Believe it or not, every time we buy at Walmart, we are saying I want more cheap products made in China, available in a store like this. At the same time, we are saying I want less of any other type of store. Yes it is nationalistic, but we do have a choice! Whenever I can, I choose to give my business to the local pharmacy, the local tire shop, the small road side fruits and vegetables stand. I think you should too.
A visit to the pulguero
Anyway, I digress. So we're walking through the pulguero, taking it all in. I found the whole experience, very interesting, and quite impressive. While some of the vendors were just displaying their goods on tables, some had power. The vendors with power were located in old trailers (like goods transportation trailers), which had been modified. The modifications included the addition of power, telephone, and the means to store and lock merchandise into individual compartments.
What kind of merchandise was on sale? Well it ranged from jewelry, clothing, accessories, electronics, toys, shoes, and even kiosks for snacks. The most popular shops were those with jewelry and clothing. Hmm, does that mean that women are more frequent visitors to flea markets?

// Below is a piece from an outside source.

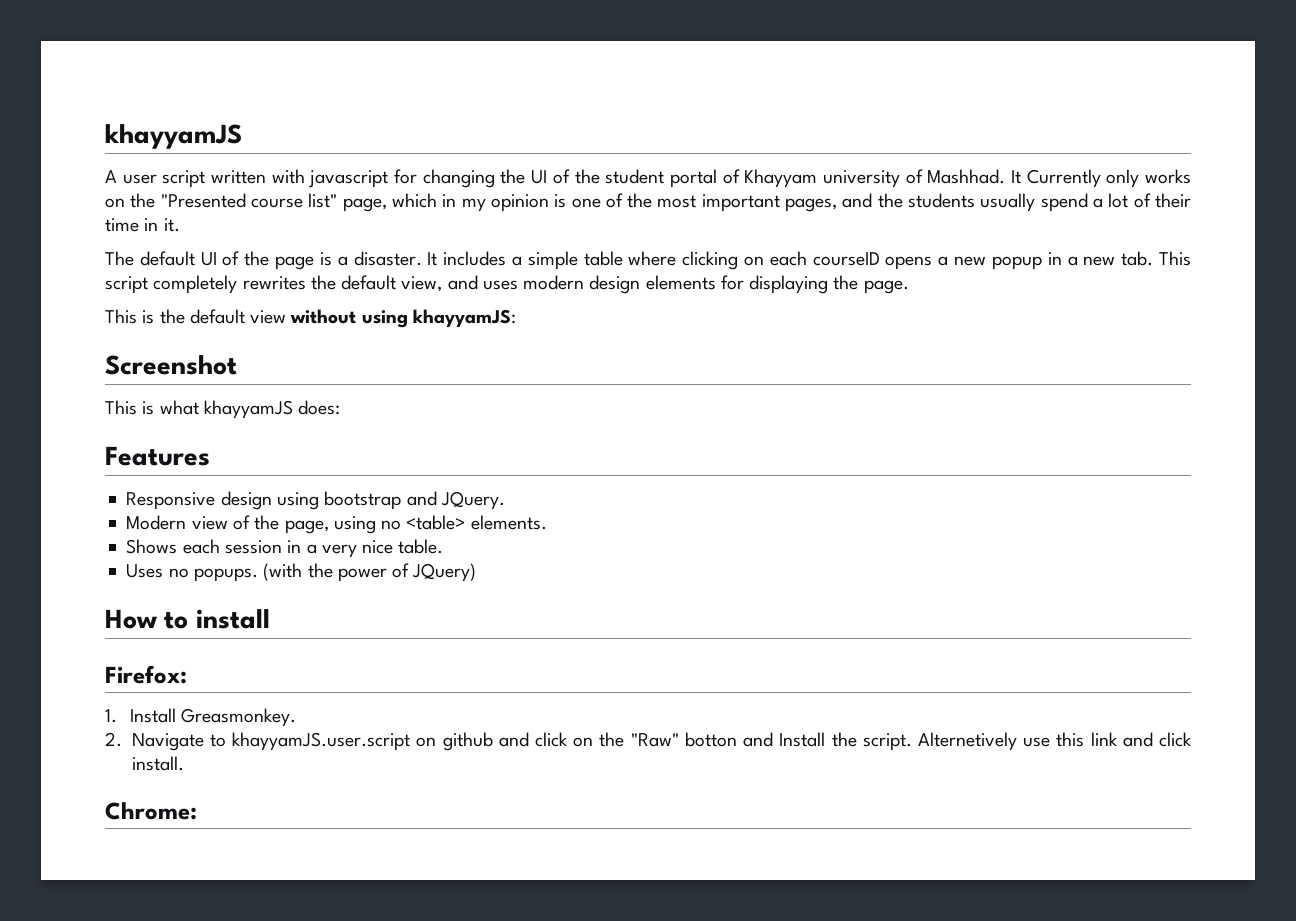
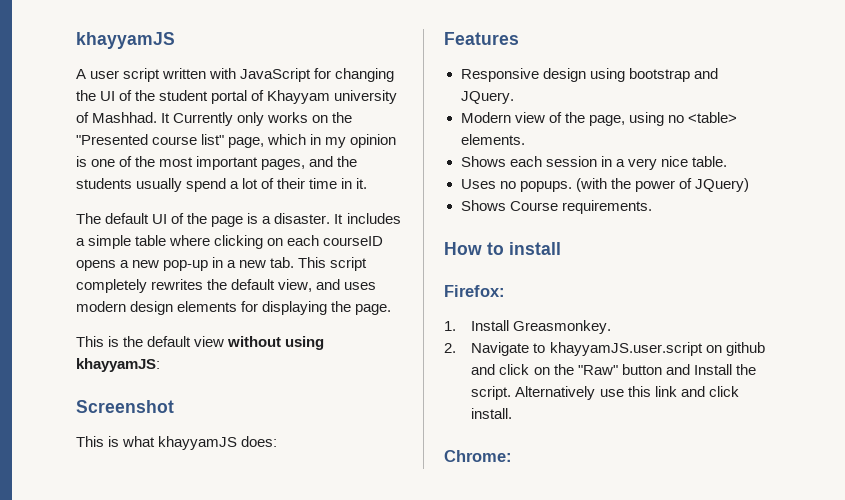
[308,170,389,188] javascript -> [240,68,312,82] JavaScript
[991,256,1042,270] popup -> [163,260,209,271] pop-up
(477, 572) none -> [460,200,652,214] // Shows Course requirements.
[684,732,737,747] botton -> [621,364,662,375] button
[917,732,1017,751] Alternetively -> [515,386,596,400] Alternatively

Ok, so here it comes. While some of the merchandise was either second hand or self-produced (homemade), a lot of the merchandise was name brand products. Where do these merchants get their products? While some were clearly knock-offs (cheaply produced products which are made to look like the real thing) some of the merchandise included Apple iPod Nanos. So, it is difficult to know whether the merchandise was a forgery or stolen.

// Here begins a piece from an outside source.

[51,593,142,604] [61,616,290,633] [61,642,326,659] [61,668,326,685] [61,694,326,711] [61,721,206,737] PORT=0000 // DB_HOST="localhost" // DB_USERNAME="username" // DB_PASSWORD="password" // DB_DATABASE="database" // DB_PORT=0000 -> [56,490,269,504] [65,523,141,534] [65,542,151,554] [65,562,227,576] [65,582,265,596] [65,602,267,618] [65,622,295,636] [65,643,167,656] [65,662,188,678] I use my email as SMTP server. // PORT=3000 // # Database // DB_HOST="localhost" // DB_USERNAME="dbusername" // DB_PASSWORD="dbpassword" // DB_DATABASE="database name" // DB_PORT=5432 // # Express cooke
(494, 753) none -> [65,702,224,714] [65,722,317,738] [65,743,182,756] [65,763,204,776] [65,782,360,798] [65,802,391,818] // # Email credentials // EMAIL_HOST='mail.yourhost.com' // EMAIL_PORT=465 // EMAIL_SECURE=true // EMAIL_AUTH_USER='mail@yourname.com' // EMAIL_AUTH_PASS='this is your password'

Bottomline, the production of copy-cat products, which contain the unauthorized use of the trademark of a company, is a crime. To my knowledge, it is not a crime to buy them. However, it is a crime to purchase or accept property that you know or believe was obtained through theft. So the possibility that laws were broken, or are being broken at flea markets is high; especially the guys selling recordable CD's with popular artist's music and recordable DVDs with popular movie titles printed upon them. Those guys were clearly selling music and movies without the permission of the copyright holders, which everyone knows is a federal offense. We must also ALL acknowledge that ALL of these "businesses" are cash-based and therefore pay no income tax on the production and sales of goods, which is also a crime.
Conclusion and Dillema
As I have said, one of the challenges to our society and economy is the high level of crime. From littering to speeding, from running red lights to embezzling, from corruption to robbery and murder; we are surrounded by criminals. Just like voting with our money, I believe we also vote with our behavior. When someone we know breaks a crime and, in some way, we accept that action, then we are saying that breaking the rules (laws) is acceptable.

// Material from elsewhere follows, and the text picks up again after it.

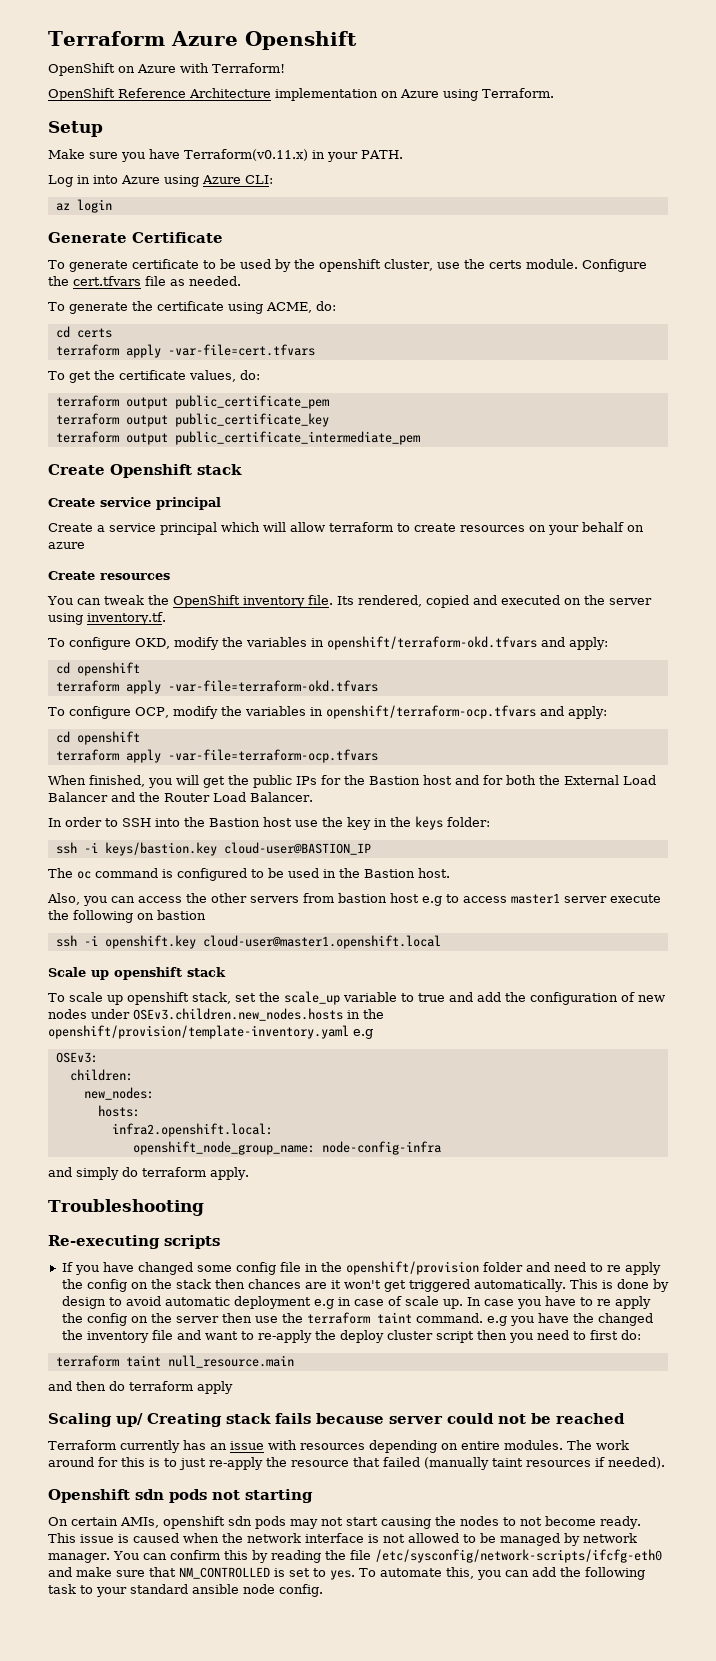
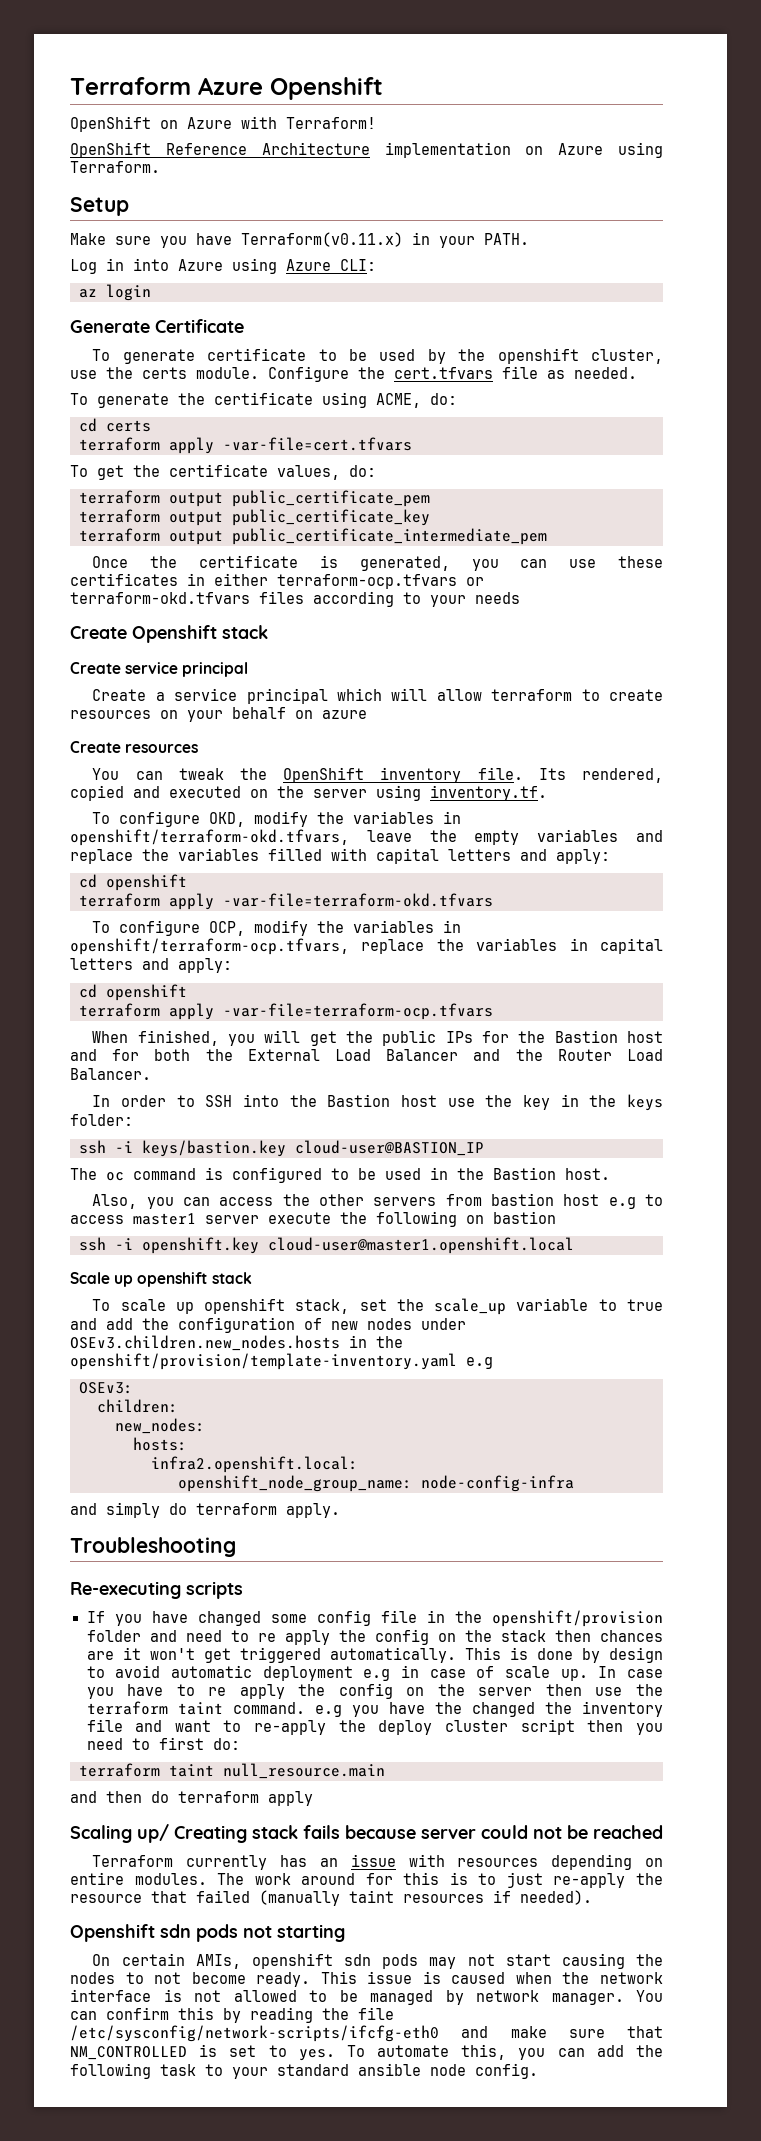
(420, 438) none -> [92,555,663,571] [70,573,484,589] [70,591,520,607] // Once the certificate is generated, you can use these certificates in either terraform-ocp.tfvars or terraform-okd.tfvars files according to your needs
[327,636,537,650] openshift/terraform-okd.tfvars -> [70,829,663,846] [70,848,511,864] openshift/terraform-okd.tfvars, leave the empty variables and replace the variables filled with capital letters
[325,705,536,719] openshift/terraform-ocp.tfvars -> [70,938,663,955] [70,958,133,970] openshift/terraform-ocp.tfvars, replace the variables in capital letters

We can accept the crime by not saying anything to anyone about the crime, continuing a relationship with a criminal (yep, that's what you call someone who breaks the law, a criminal), or in general doing nothing. But we can also accept crime by benefiting from it. In this case buying forged or stolen goods. We also accept crime when we support a "business" that does not file a planilla.
In these desperate economic times, what do we do when asked to decide between accepting criminality and saving money? And if we choose to accept a crime, how clear will it be for our children and friends to make, let's say, the choice between stealing and buying something they want?
I know for most people, this debate never happens. Most of us see a bargain and ignore everything else. In these tough times, it's hard to blame them. However, what outrages me is when these very same people are surprised, shocked, and indignant when our headlines are dominated by domestic violence, murder, and political corruption.
In this gray soup of morality, we all struggle through. Hoping to "do good," praying that we are going up to heaven, while looking for a little rest, recreation, and relaxation. Most of us try to "do our best", profess our faith in Jesus Christ and his teachings or __________________(substitute your deity of choice here), while struggling with our humanity. A humanity which causes us to fail, contradict ourselves, lie, act vane, envy, and become selfish. And don't even get me started on the debate over acting moraly or ethically. I guess, for most people, they are ignorant to all these machinations.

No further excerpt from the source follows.